Purpose: Femorofemoral bypass (FFB) is used in selected patients when aortobifemoral bypass (AFB) is believed to be inappropriate because of high operative risk or predominantly unilateral iliac artery occlusive disease. We examined concurrent patients who underwent either FFB or AFB to better understand the appropriate use of FFB.
Methods: The characteristics and outcomes of patients who underwent FFB and AFB during 1986 to 1991 at our institution were retrospectively reviewed. Primary measures of outcome included patient survival, graft patency, limb salvage, and hemodynamic performance of FFB and AFB. Further analysis was performed after substratification for low versus high risk and claudication versus limb threat as the indication for surgery.

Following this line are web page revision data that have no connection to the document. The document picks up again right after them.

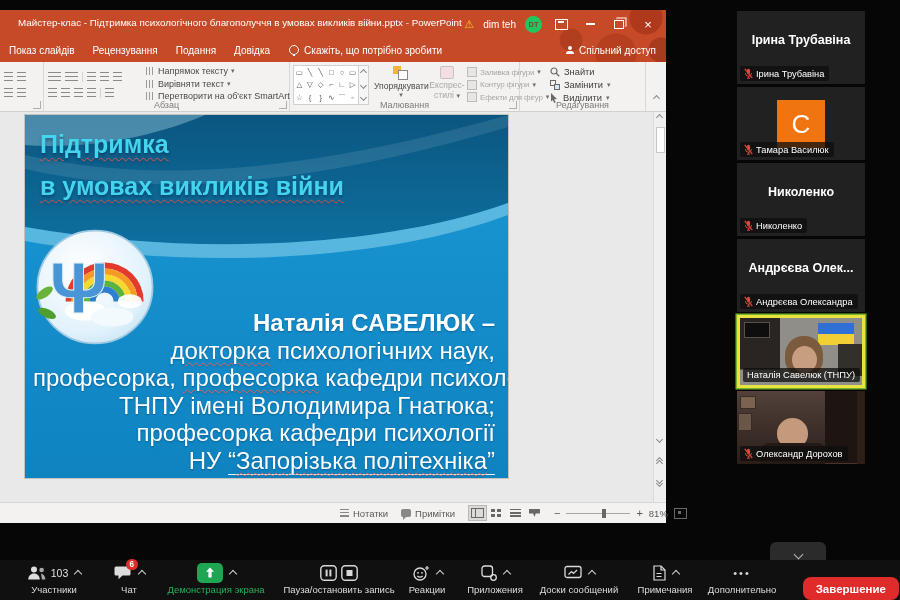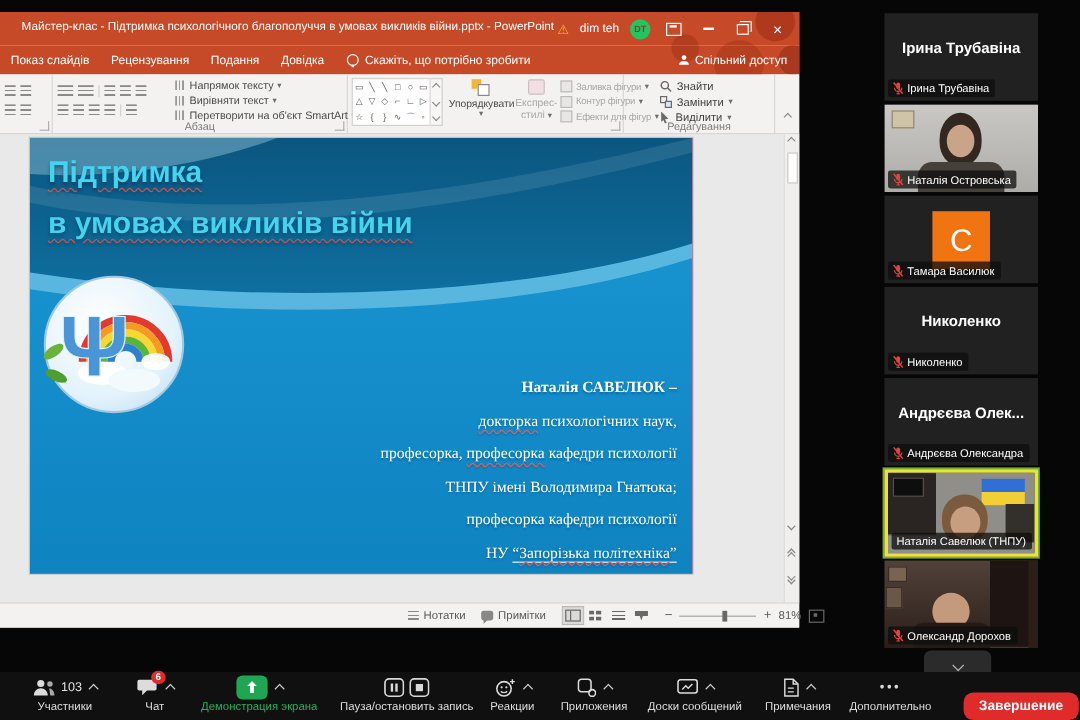--- a/index.html
+++ b/index.html
@@ -71,28 +71,28 @@
   .qstyles{position:absolute;left:139px;top:4px;width:36px;text-align:center;font-size:8.6px;color:#a9a7a5;line-height:1.15;}
   .qs-ic{width:12px;height:11px;margin:0 auto 2px auto;background:#f3dfe3;border:1px solid #c9c0c2;border-radius:2px;}
   .fills{position:absolute;left:177px;top:4px;width:52px;}
   .fillrow{display:flex;align-items:center;gap:3px;height:12.5px;font-size:8px;color:#a9a7a5;white-space:nowrap;letter-spacing:-0.2px;}
   .fic{width:8px;height:8px;flex:0 0 auto;border:1px solid #bdbbb9;background:#e8e6e4;}
   
   .edrow{display:flex;align-items:center;gap:4px;height:13px;margin-left:8px;color:#3f3f3d;font-size:9.3px;white-space:nowrap;padding-left:22px;}
   .edrow:first-child{margin-top:3px;}
   
   .editarea{position:absolute;left:0;top:102px;width:100%;height:390px;background:#e9e9e9;}
-  .slide{position:absolute;left:25px;top:3px;width:552px;height:363px;background:#be185d;overflow:hidden;box-shadow:0 0 0 1px #c2c2c2;}
+  .slide{position:absolute;left:25px;top:3px;width:483px;height:363px;background:#0369a1;overflow:hidden;box-shadow:0 0 0 1px #c2c2c2;}
   .slide-bg{position:absolute;left:0;top:0;width:100%;height:100%;}
   .slide-title{position:absolute;left:15px;top:8px;font-size:25px;font-weight:bold;color:#43d5ee;line-height:42px;
       text-shadow:0 2px 3px rgba(0,25,60,.4);white-space:nowrap;}
   .wavy{text-decoration:underline;text-decoration-style:wavy;text-decoration-color:#cf5148;text-decoration-thickness:1px;text-underline-offset:4px;}
   .logo{position:absolute;left:10px;top:112px;width:120px;height:120px;}
   .slide-body{position:absolute;right:13px;top:194px;width:462px;text-align:right;color:#fff;
-      font-family:Liberation Serif, serif;font-size:13px;line-height:27.5px;text-shadow:0 1px 2px rgba(0,30,70,.35);white-space:nowrap;}
+      font-family:Liberation Sans, sans-serif;font-size:24px;line-height:27.5px;text-shadow:0 1px 2px rgba(0,30,70,.35);white-space:nowrap;}
   .sb-name{font-weight:bold;}
   .wavy2{text-decoration:underline;text-decoration-style:wavy;text-decoration-color:#e06058;text-decoration-thickness:1px;text-underline-offset:3px;}
   .uline{border-bottom:1.4px solid #e9eef2;}
   
   .vscroll{position:absolute;right:0;top:0;width:13px;height:100%;background:#f0efee;border-left:1px solid #dcdad8;box-sizing:border-box;}
   .vs-up{position:absolute;top:3px;left:3px;}
   .vs-thumb{position:absolute;top:15px;left:1.5px;width:9px;height:26px;background:#fdfdfd;border:1px solid #c9c7c5;box-sizing:border-box;}
   .vs-bot{position:absolute;left:3px;}
   .dblchev{display:flex;flex-direction:column;gap:0px;height:8px;}
   .dblchev .chev{margin-top:-2px;}
@@ -297,20 +297,21 @@
             <span class="fic"></span>
             <span>Контур фігури</span>
               <span class="ddw">▾</span>
           </div>
           <div class="fillrow">
             <span class="fic"></span>
             <span>Ефекти для фігур</span>
               <span class="ddw">▾</span>
           </div>
         </div>
+        <div class="glabel">Малювання</div>
         <span class="dlg"></span>
       </div>
 
       <div class="rgroup g-edit">
         <div class="edrow">
           <svg width="10" height="10" viewBox="0 0 10 10">
               <circle cx="4" cy="4" r="3" fill="none" stroke="#6b6967" stroke-width="1.2"></circle>
               <line x1="6.3" y1="6.3" x2="9.2" y2="9.2" stroke="#6b6967" stroke-width="1.3"></line>
             </svg>
           <span>Знайти</span>
@@ -454,39 +455,20 @@
                 <rect x="3.2" y="0.8" width="3.6" height="6" rx="1.8" fill="#e0453b"></rect>
                 <path d="M1.6 5.6a3.4 3.4 0 0 0 6.8 0" fill="none" stroke="#e0453b" stroke-width="1.1"></path>
                 <path d="M5 9v2.2M3.4 11.2h3.2" stroke="#e0453b" stroke-width="1.1"></path>
                 <path d="M0.8 0.8l8.4 10.4" stroke="#e0453b" stroke-width="1.4"></path>
               </svg>
             </span>
           <span>Ірина Трубавіна</span>
         </div>
       </div>
 
-      <div class="tile">
-        <div class="scene sc2">
-          <div class="frame"></div>
-            <div class="head"></div>
-            <div class="face"></div>
-            <div class="torso"></div>
-        </div>
-        <div class="plabel">
-          <span class="micw">
-              <svg width="9" height="11" viewBox="0 0 10 12">
-                <rect x="3.2" y="0.8" width="3.6" height="6" rx="1.8" fill="#e0453b"></rect>
-                <path d="M1.6 5.6a3.4 3.4 0 0 0 6.8 0" fill="none" stroke="#e0453b" stroke-width="1.1"></path>
-                <path d="M5 9v2.2M3.4 11.2h3.2" stroke="#e0453b" stroke-width="1.1"></path>
-                <path d="M0.8 0.8l8.4 10.4" stroke="#e0453b" stroke-width="1.4"></path>
-              </svg>
-            </span>
-          <span>Наталія Островська</span>
-        </div>
-      </div>
 
       <div class="tile">
         <div class="avatarbox">C</div>
         <div class="plabel">
           <span class="micw">
               <svg width="9" height="11" viewBox="0 0 10 12">
                 <rect x="3.2" y="0.8" width="3.6" height="6" rx="1.8" fill="#e0453b"></rect>
                 <path d="M1.6 5.6a3.4 3.4 0 0 0 6.8 0" fill="none" stroke="#e0453b" stroke-width="1.1"></path>
                 <path d="M5 9v2.2M3.4 11.2h3.2" stroke="#e0453b" stroke-width="1.1"></path>
                 <path d="M0.8 0.8l8.4 10.4" stroke="#e0453b" stroke-width="1.4"></path>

Results: FFB was performed in older patients with more medical comorbidities when compared with AFB. Long-term graft patency was inferior after FFB compared with AFB (60% vs 85% at 3 years, p < 0.01). However, both FFB and AFB achieved limb salvage in more than 85% of patients at 3 years. When patients at low risk undergoing nonemergency AFB were compared with patients at low risk who underwent FFB and who had no contraindication to AFB, FFB proved inferior to AFB as measured by graft patency (primary patency 61% vs 87% at 3 years, p < 0.03) and hemodynamic performance (predicted ankle-brachial index with perfect outflow 0.82 after FFB vs 1.03 after AFB). On the basis of a detailed analysis of patient and graft risk factors, we could not explain the inferior patency rate of FFB, although our analysis suggested that inadequate inflow may contribute.
Conclusions: FFB is inferior to AFB as measured by patency and hemodynamic function. This inferior performance is independent of indications for FFB. AFB should remain the standard therapy for patients at low risk with iliac occlusive disease, but FFB provides adequate function and limb salvage in patients at high risk.